Which lines below include the string "data"? Please show each one.

Segment Start: Given entries

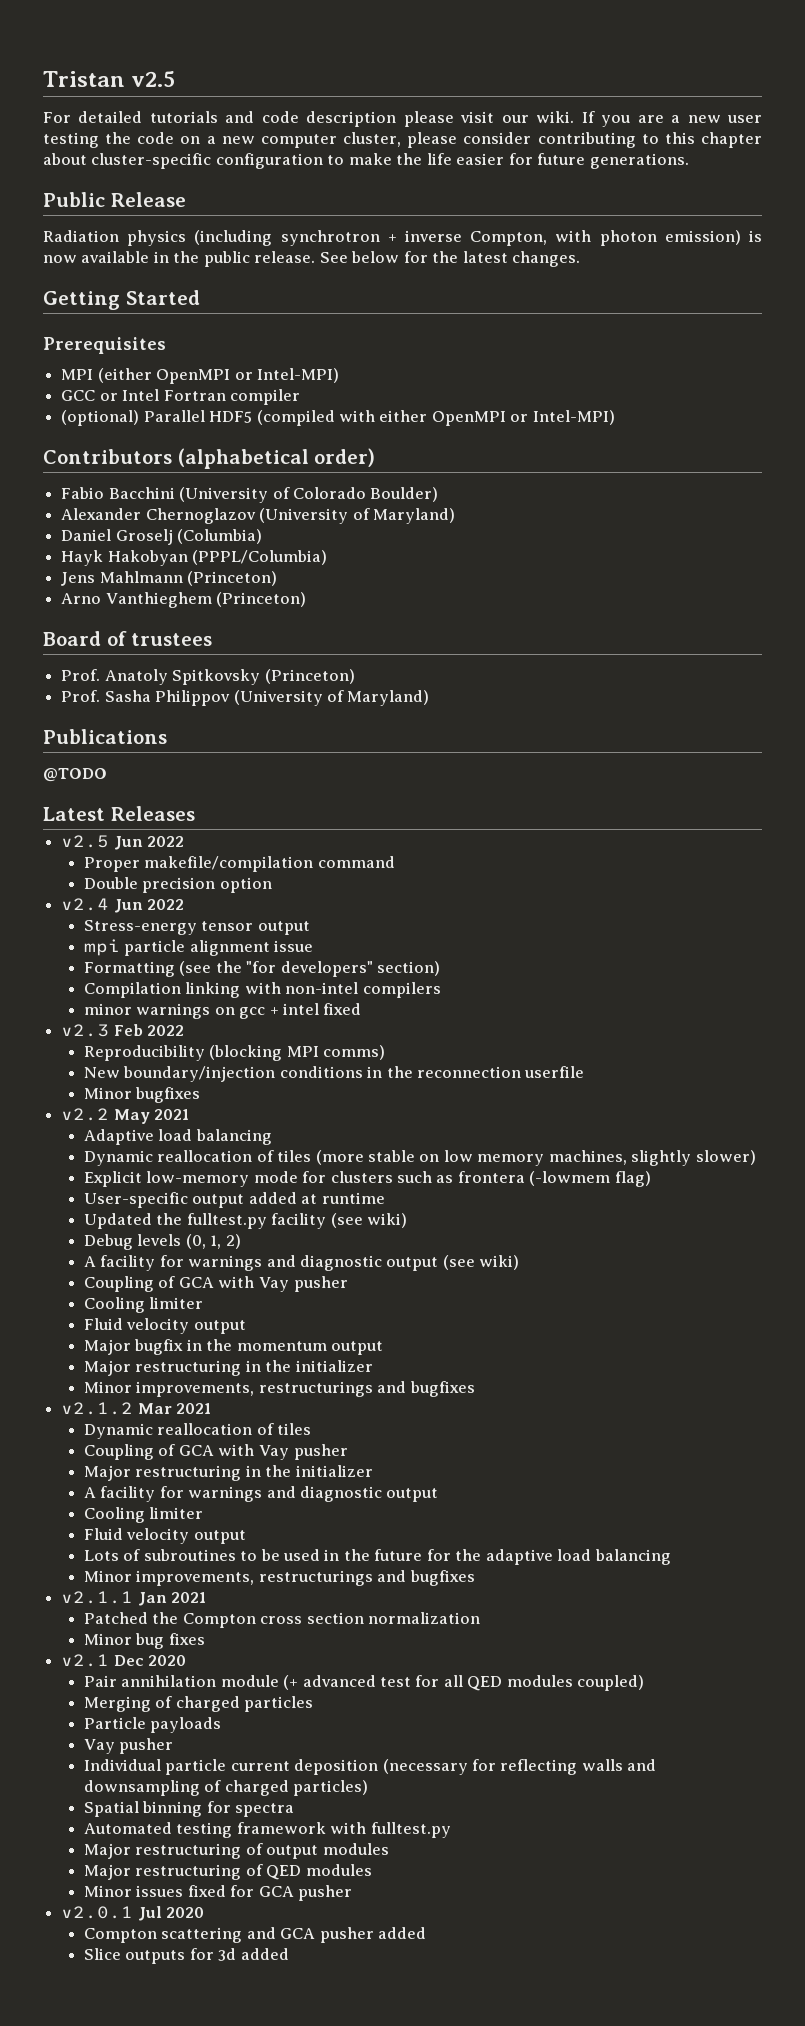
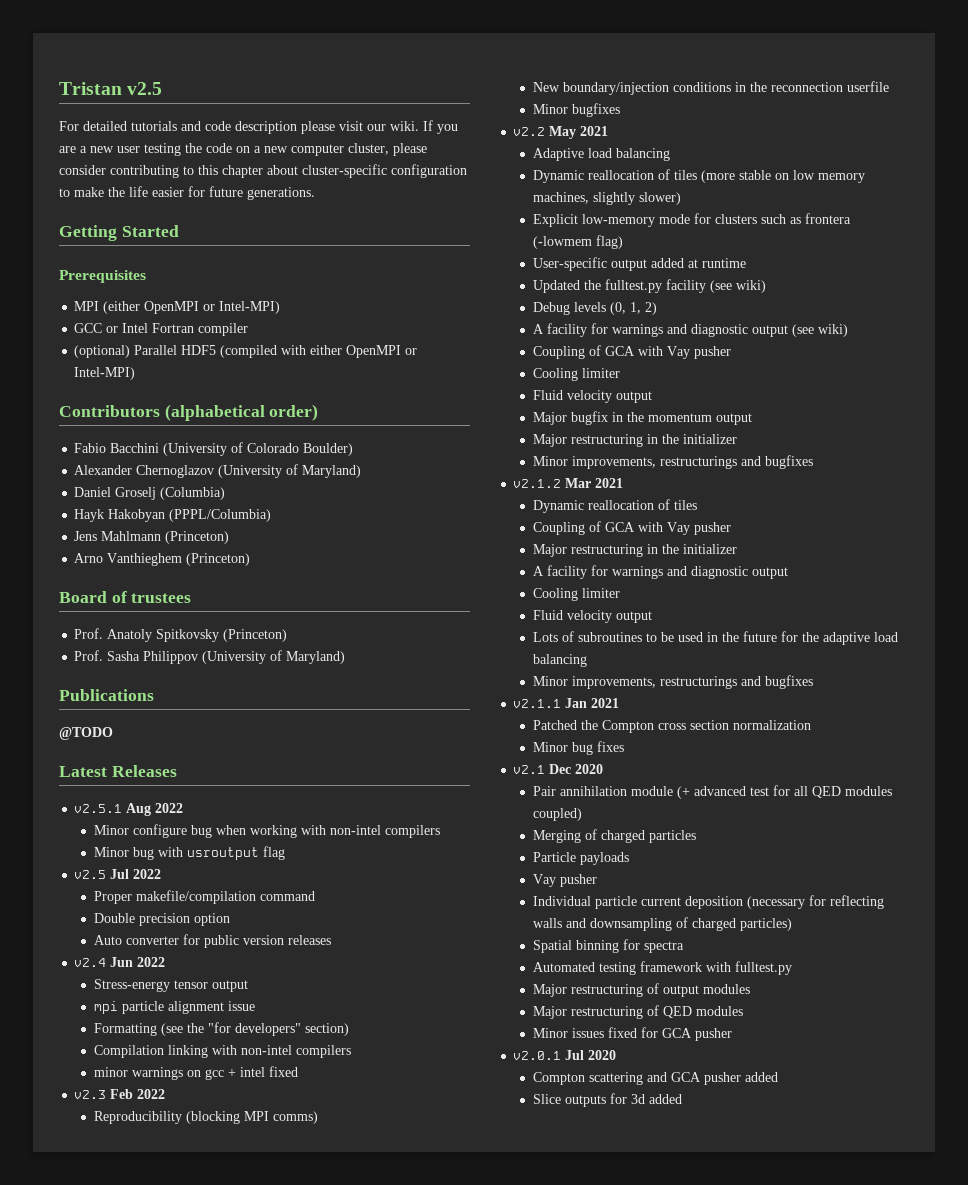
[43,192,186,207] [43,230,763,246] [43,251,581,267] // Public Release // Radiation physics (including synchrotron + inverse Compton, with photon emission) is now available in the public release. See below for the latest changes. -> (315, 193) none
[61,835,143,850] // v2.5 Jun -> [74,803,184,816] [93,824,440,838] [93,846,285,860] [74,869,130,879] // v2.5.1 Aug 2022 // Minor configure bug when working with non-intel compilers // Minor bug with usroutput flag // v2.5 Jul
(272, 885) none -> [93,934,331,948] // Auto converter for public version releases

Segment End: Given entries
Segment Start: Given entries

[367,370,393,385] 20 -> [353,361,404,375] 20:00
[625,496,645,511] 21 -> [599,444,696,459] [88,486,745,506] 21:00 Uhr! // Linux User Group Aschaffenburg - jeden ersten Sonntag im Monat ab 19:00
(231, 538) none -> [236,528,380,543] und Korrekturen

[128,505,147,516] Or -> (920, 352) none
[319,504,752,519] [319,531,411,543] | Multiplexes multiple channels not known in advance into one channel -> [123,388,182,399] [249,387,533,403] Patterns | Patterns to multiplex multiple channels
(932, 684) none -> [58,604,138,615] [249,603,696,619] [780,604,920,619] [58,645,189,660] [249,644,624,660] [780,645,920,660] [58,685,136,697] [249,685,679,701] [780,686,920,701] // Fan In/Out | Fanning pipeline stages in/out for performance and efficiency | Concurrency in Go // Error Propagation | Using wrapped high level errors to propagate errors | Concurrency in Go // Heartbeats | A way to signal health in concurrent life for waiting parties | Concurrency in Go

Segment End: Given entries
Segment Start: Given entries

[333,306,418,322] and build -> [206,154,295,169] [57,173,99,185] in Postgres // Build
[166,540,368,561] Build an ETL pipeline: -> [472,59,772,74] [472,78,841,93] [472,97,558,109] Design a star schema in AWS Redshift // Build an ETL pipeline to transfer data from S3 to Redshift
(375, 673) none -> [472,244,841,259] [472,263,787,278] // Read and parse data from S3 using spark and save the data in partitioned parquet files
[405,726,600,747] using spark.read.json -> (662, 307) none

Segment End: Given entries

## Answer to this exercise:
[166,540,368,561] Build an ETL pipeline: -> [472,59,772,74] [472,78,841,93] [472,97,558,109] Design a star schema in AWS Redshift // Build an ETL pipeline to transfer data from S3 to Redshift
(375, 673) none -> [472,244,841,259] [472,263,787,278] // Read and parse data from S3 using spark and save the data in partitioned parquet files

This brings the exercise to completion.